Wilderness areas also greatly differ from civilized areas like Republic of Bliwon and Kingdom of Horuc, by concentrating more on the connection with nature, spirits of the world, and relationships in the traveling troupe. Something similar to what’s seen in the Cast Away movie is seen in various wilds areas, when the main character Chuck Noland starts to talk to a tennis ball, and names it Wilson, to fill his need for social interaction. Similar reactions are expected to happen in Bliaron, when players wander into the wilds, they slowly get “more in touch” with the true nature and the spirits surrounding them. Suddenly, all trees, rocks, rivers will feel alive, like they all have souls. In Bliaron, all this will become true, spirits DO exists and if there were tennis balls to intervene with, they surely would have souls.

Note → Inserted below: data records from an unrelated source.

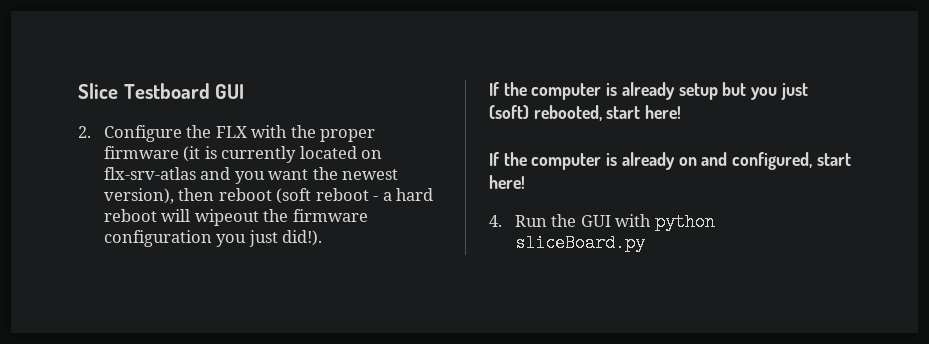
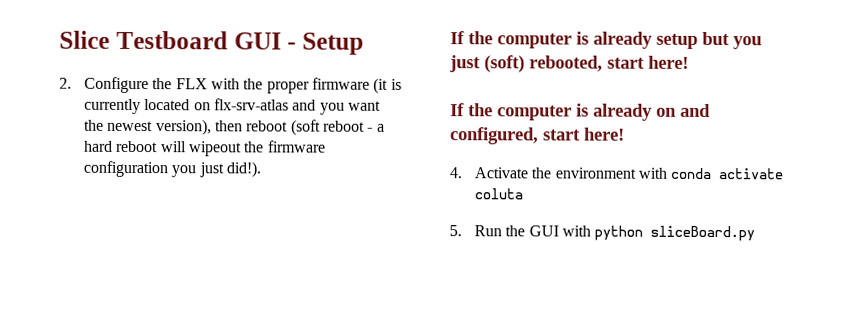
- Slice Testboard GUI
+ Slice Testboard GUI - Setup
- 4. Run the GUI with python sliceBoard.py
+ 4. Activate the environment with conda activate coluta
+ 5. Run the GUI with python sliceBoard.py

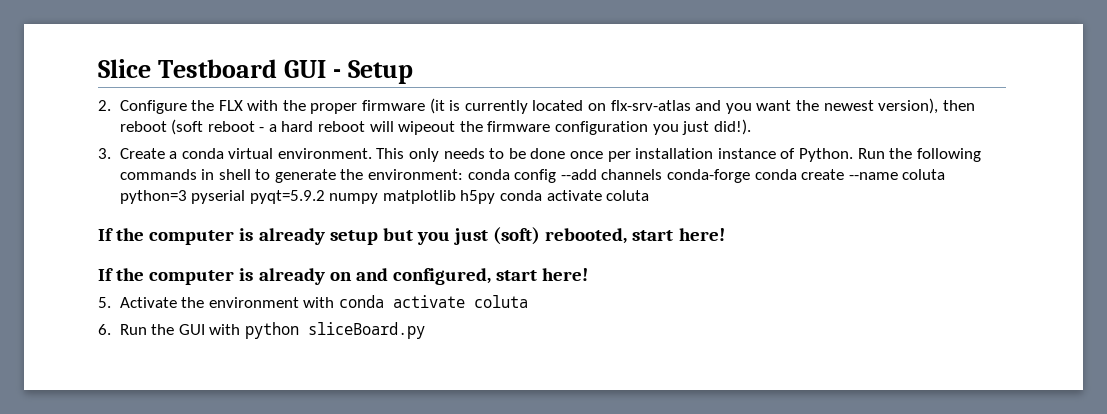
+ 3. Create a conda virtual environment. This only needs to be done once per installation instance of Python. Run the following commands in shell to generate the environment: conda config --add channels conda-forge conda create --name coluta python=3 pyserial pyqt=5.9.2 numpy matplotlib h5py conda activate coluta
- 4. Activate the environment with conda activate coluta
+ 5. Activate the environment with conda activate coluta
- 5. Run the GUI with python sliceBoard.py
+ 6. Run the GUI with python sliceBoard.py

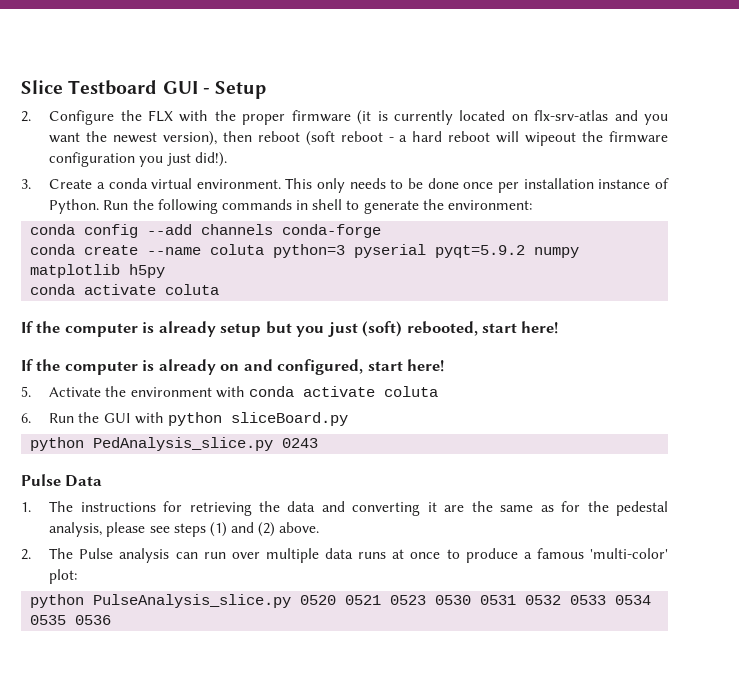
- Run the following commands in shell to generate the environment: conda config --add channels conda-forge conda create --name coluta python=3 pyserial pyqt=5.9.2 numpy matplotlib h5py conda activate coluta
+ Run the following commands in shell to generate the environment:
+ conda config --add channels conda-forge
+ conda create --name coluta python=3 pyserial pyqt=5.9.2 numpy matplotlib h5py
+ conda activate coluta
+ python PedAnalysis_slice.py 0243
+ Pulse Data
+ 1. The instructions for retrieving the data and converting it are the same as for the pedestal analysis, please see steps (1) and (2) above.
+ 2. The Pulse analysis can run over multiple data runs at once to produce a famous 'multi-color' plot:
+ python PulseAnalysis_slice.py 0520 0521 0523 0530 0531 0532 0533 0534 0535 0536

Pondering one’s connection with the nature will facilitate questions like – where do we come from, do we belong here, and what’s our place in the universe? And not only that, there will also be some answers, although there probably is no ultimate final truth to be found. The past, the Kalthan origins, can be revealed and understood through myths of the Steppe clans. One’s place in the universe is obviously a personal decision, but the structure of the world – how the magical forces intervene and connect, and build what’s known as the universe, can be understood in various ways, giving birth to several different worldviews seen in Bliaron’s world. Shamans see the world strongly though interaction of natural spirits, whereas Sahen mages think of magic as a moving force. There are groups who see it differently too, through symbolic connections between mundane concepts (e.g. “all animals connected” or “all mountains are connected”) or some see the world via necromantic worldviews like “world is filled with souls of the dead”, not actually that far from the world view of our oncoming Grim Noir RPG. And then, there are other questions to ask when otherwordly interdimensional powers are encountered, e.g. strange spirits rising from the Well of Life in Serito will make one ask: what’s further than that, what is there we don’t really know or understand? The great ocean beyond the islands of Zeles will hint of another set of epic questions: Where are we going to? What’s beyond the ocean?
It’s not like these ideas weren’t present in Finnish edition, but as for game development, it’s now a task to bring these ideas easily approachable, and really polish the intent, and write everything out as clearly as possible. There will be boxes with extra information, example clans, npc characters, clearly written out adventure rewards and special myths to investigate. And hopefully, all this will come out as an adventure with interesting content. And we really do our best to summarize this, leaving out non-important detail as we write. For Finnish edition players though, the changes brought on by English edition can be integrated in all campaigns, and all the detail and places written out in Finnish edition and “Bliaronin reittiopas” should be still more or less valid background material for use in English edition.